My son did exactly what he should do (didn’t even stop to look at the mail) and came straight to Granddarling’s room and bent down to her level with the bundle of joy. Grandguy was wrapped up tight, but there was enough of him showing for the big sister to see. She dropped her toy Starbucks mug (it came with the kitchen), let out the sweetest exclamation I’ve ever heard and ran toward him with her arms open wide. And I didn’t have a single camera within reach.
How many moments like that do you get to witness in a lifetime?
Sure, sibling love can come and go as fast as a postpartum mood swing, but that the lady in the elevator did have one thing right. Granddarling’s whole life had changed – and even a two-year-old knew it was for the better.
So I told my daughter-in-law about what happened and she smiled.
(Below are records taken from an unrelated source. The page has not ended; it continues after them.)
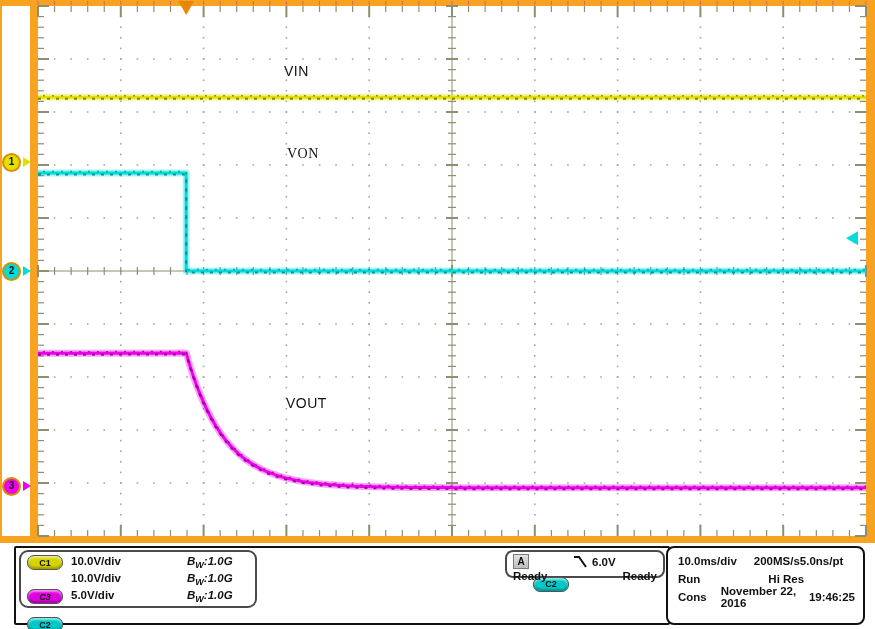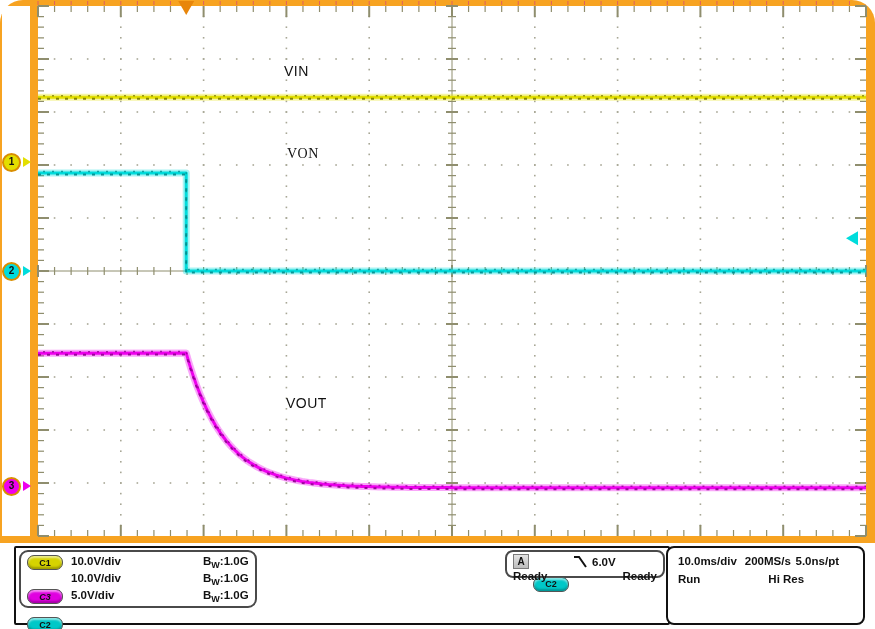--- a/index.html
+++ b/index.html
@@ -4,7 +4,7 @@
 <style>
   html,body{margin:0;padding:0;background:#fff;}
   #stage{position:relative;width:875px;height:629px;background:#fff;overflow:hidden;
-         font-family:"Liberation Sans",sans-serif;border-radius:23px;}
+         font-family:"Liberation Sans",sans-serif;}
   
   #scope{position:absolute;left:0;top:0;width:875px;height:543px;background:#fff;}
   #scope-svg{position:absolute;left:0;top:0;}

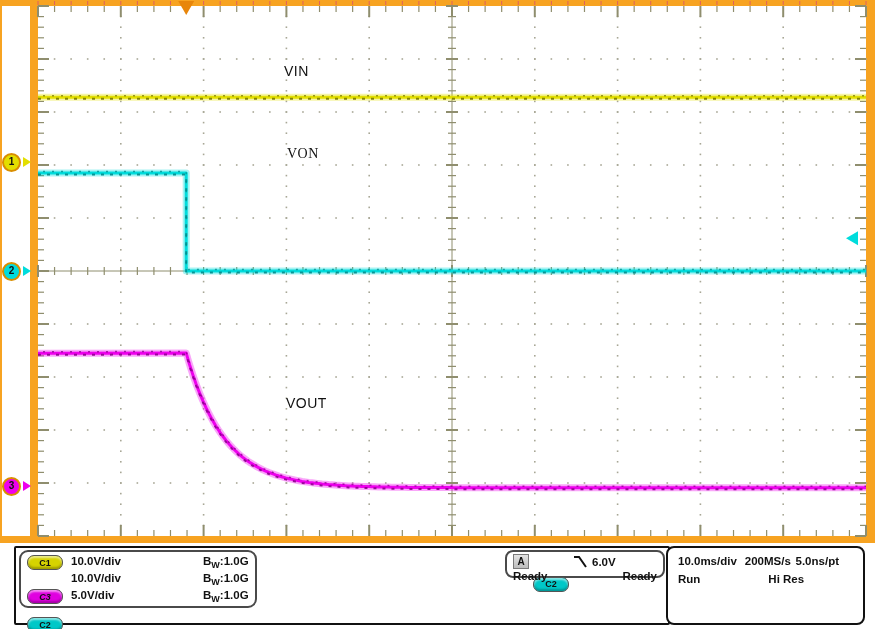--- a/index.html
+++ b/index.html
@@ -36,7 +36,7 @@
   .pill-c2{background:var(--c2p);margin-top:45px;}
   .pill-c3{background:var(--c3p);font-style:italic;}
   .ch-scale{margin-left:8px;width:108px;}
-  .bw{margin-left:24px;}
+  .bw{margin-left:8px;font-style:italic;}
   .bw sub{font-size:9px;}
   #trig-box{position:absolute;left:489px;top:2px;width:160px;height:28px;border:2px solid #4a4a4a;
             border-radius:8px;background:#fff;padding:2px 6px;box-sizing:border-box;font-size:11.5px;}

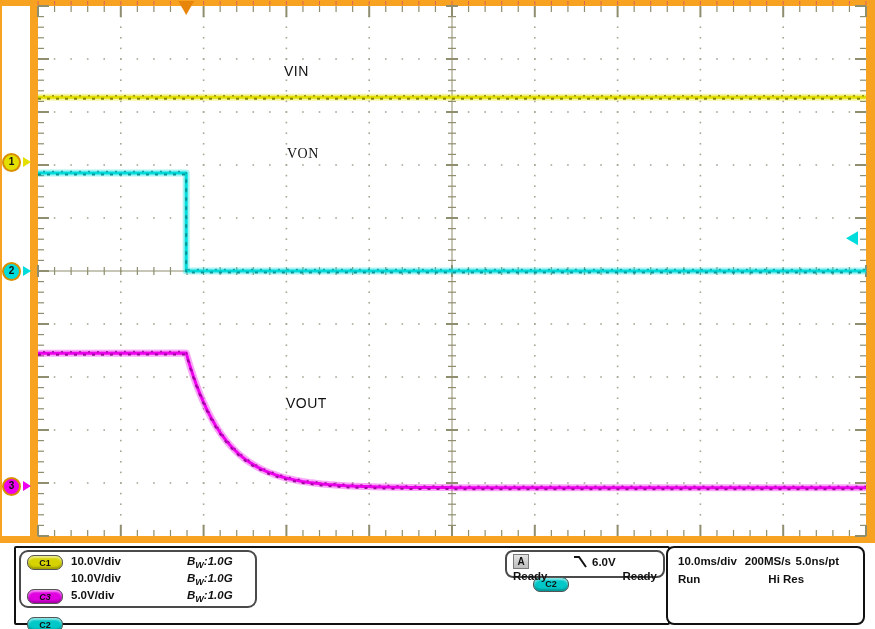--- a/index.html
+++ b/index.html
@@ -1289,7 +1289,7 @@
     <div id="right-box">
       <div class="acq-row">
         <span>10.0ms/div</span>
-        <span style="margin-left:8px">200MS/s</span>
+        <span style="margin-left:17px">200MS/s</span>
         <span class="sp"></span>
         <span class="mR">5.0ns/pt</span>
       </div>

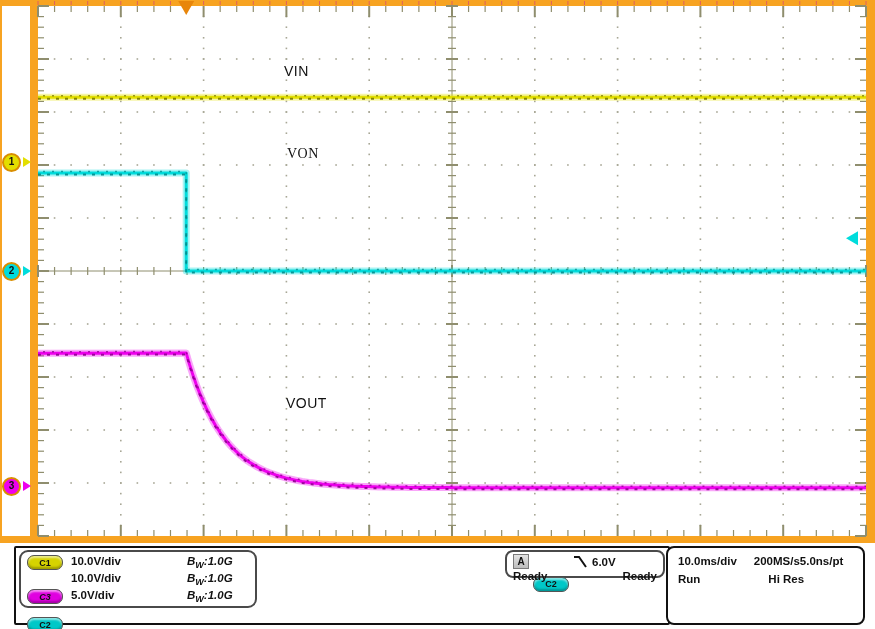--- a/index.html
+++ b/index.html
@@ -1297,6 +1297,12 @@
         <span>Run</span>
         <span class="hires">Hi Res</span>
       </div>
+      <div class="acq-row">
+        <span>Cons</span>
+        <span class="dt">November 22, 2016</span>
+        <span class="sp"></span>
+        <span>19:46:25</span>
+      </div>
     </div>
   </div>
 </div>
That’s probably when I should have offered sage advice about trying to nap when they do (who knows, it could happen), but we both understood what her life will be for the foreseeable future – Feed children. Change children. Repeat.
And when I got back home, far away from plastic peppers and toy Starbucks mugs, I shot her a text (probably by voice dictation): “Pray for you?”
“Please. Pray that I will keep my spirits up,” was the response. It was sort of Solomon-ish, in that she didn’t ask for a clean house (clean-ish will do) or that Grandguy might be tops in all his percentiles (what is a percentile anyway? Just say percent already).
“Just pray that I will keep my spirits up.”
I liked that, so I do. A lot.
Welcome to the world, little Levi. Welcome to the world.